• PROBLEM DESCRIPTION:
Output only the lines of the entries that follow, starting at the one with "[12,1255,196,1301] Aktuellt (85)" and running down to the one with "[12,1773,284,1819] Romankoll (1", both included and unchanged.

• LISTED RECORDS:
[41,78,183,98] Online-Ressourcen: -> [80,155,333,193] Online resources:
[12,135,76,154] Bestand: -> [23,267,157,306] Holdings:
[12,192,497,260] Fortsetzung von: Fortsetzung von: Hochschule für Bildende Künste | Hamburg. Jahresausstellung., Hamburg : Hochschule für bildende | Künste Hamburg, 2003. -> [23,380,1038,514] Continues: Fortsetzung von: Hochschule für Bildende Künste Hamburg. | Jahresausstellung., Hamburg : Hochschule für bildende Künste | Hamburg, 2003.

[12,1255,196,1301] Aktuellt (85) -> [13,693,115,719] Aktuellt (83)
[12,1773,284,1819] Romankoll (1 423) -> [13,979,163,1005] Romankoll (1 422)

...

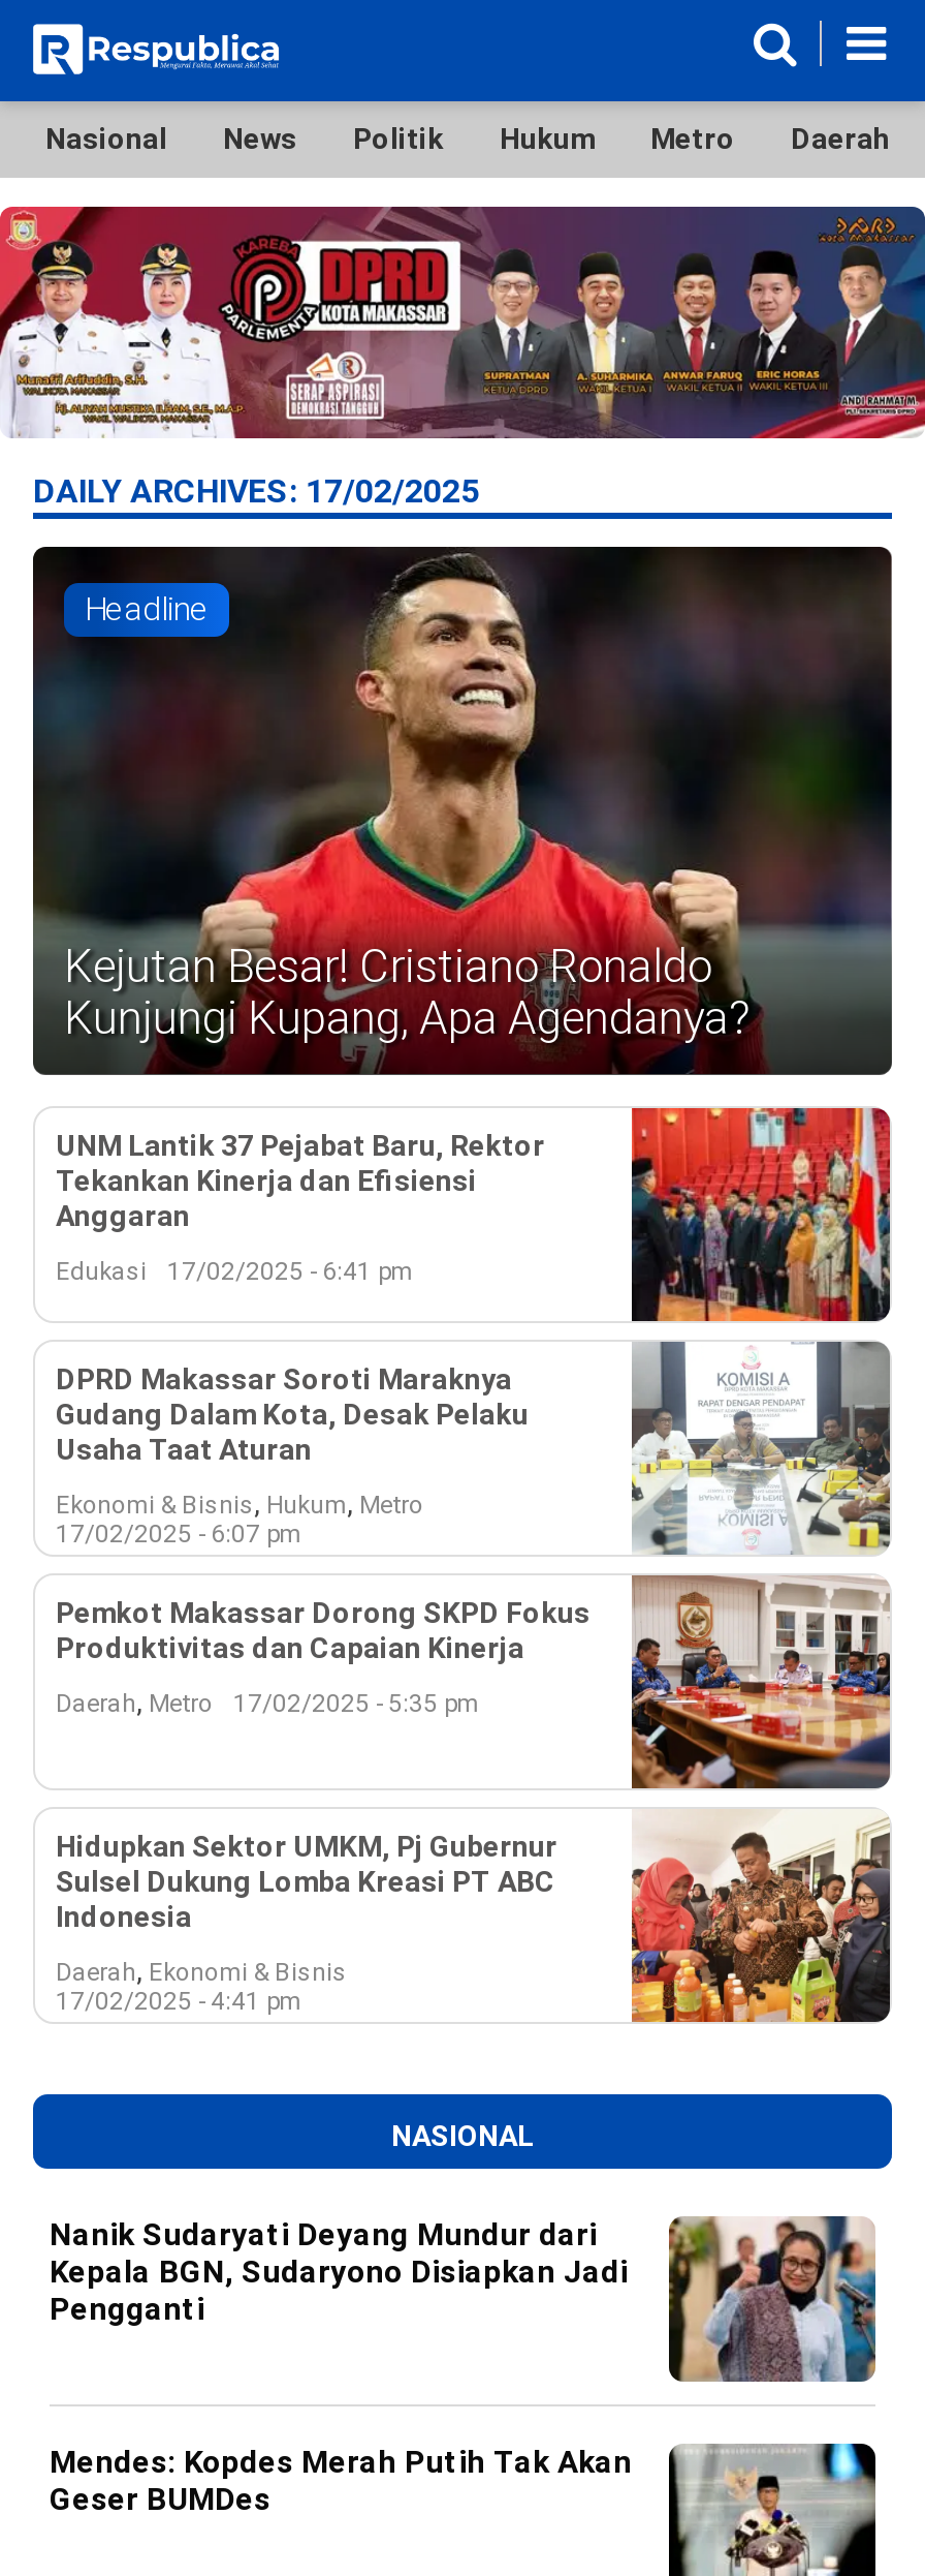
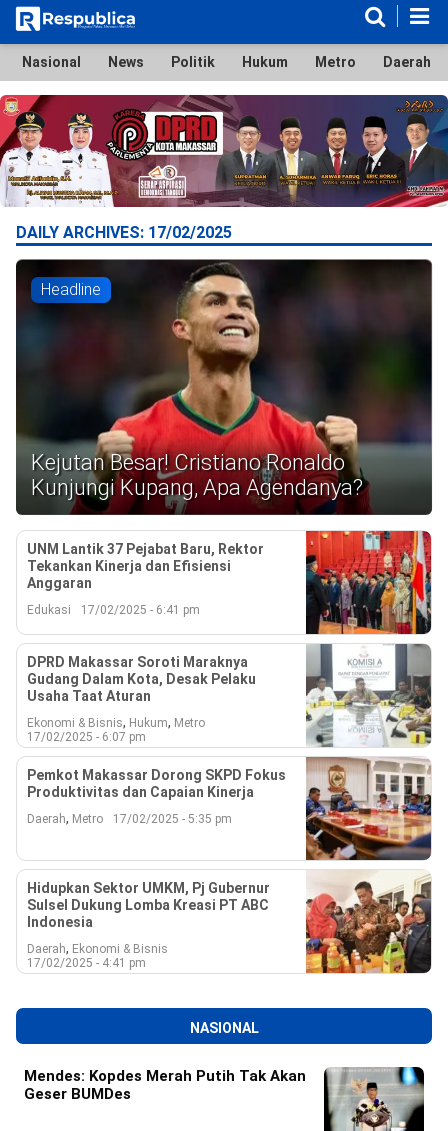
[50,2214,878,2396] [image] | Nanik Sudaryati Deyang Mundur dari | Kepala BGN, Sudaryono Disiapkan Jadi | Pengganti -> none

--

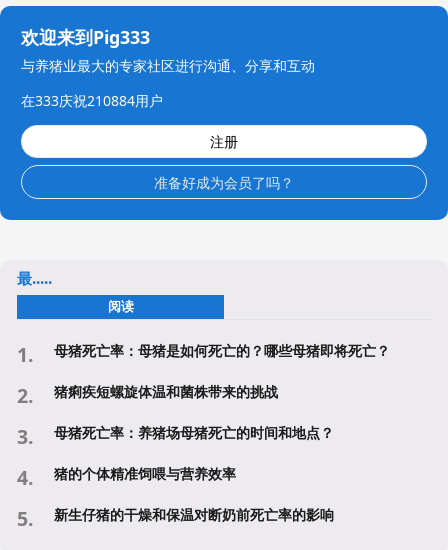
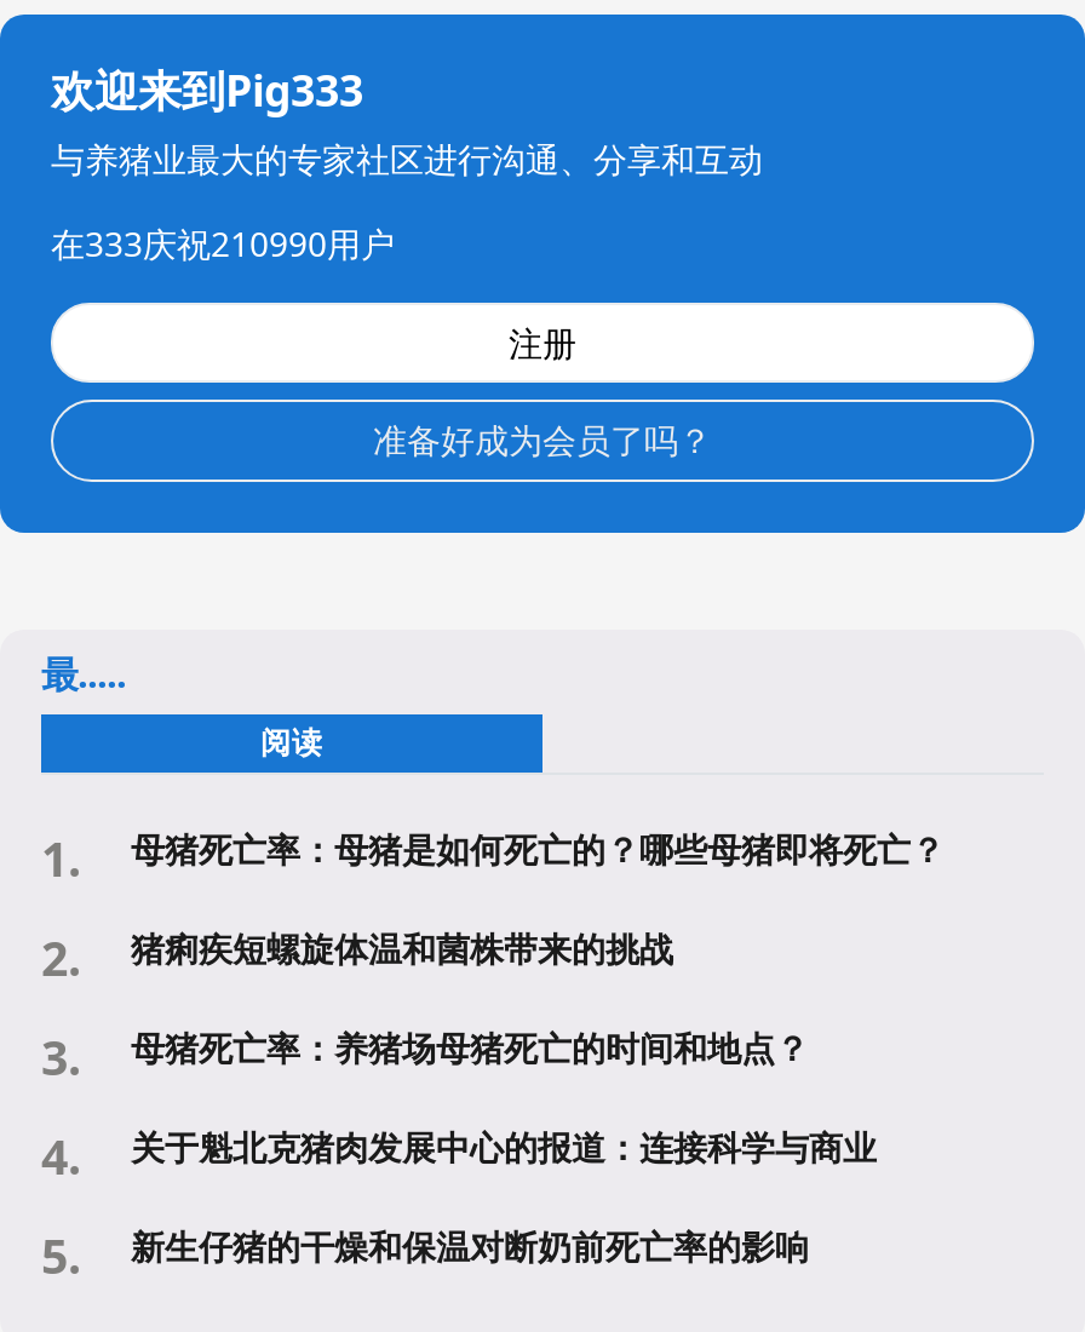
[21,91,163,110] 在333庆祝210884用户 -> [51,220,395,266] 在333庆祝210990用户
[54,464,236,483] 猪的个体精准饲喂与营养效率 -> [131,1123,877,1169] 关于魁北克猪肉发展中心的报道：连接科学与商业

• ANSWER TO THIS PROBLEM:
[12,1255,196,1301] Aktuellt (85) -> [13,693,115,719] Aktuellt (83)
[12,1773,284,1819] Romankoll (1 423) -> [13,979,163,1005] Romankoll (1 422)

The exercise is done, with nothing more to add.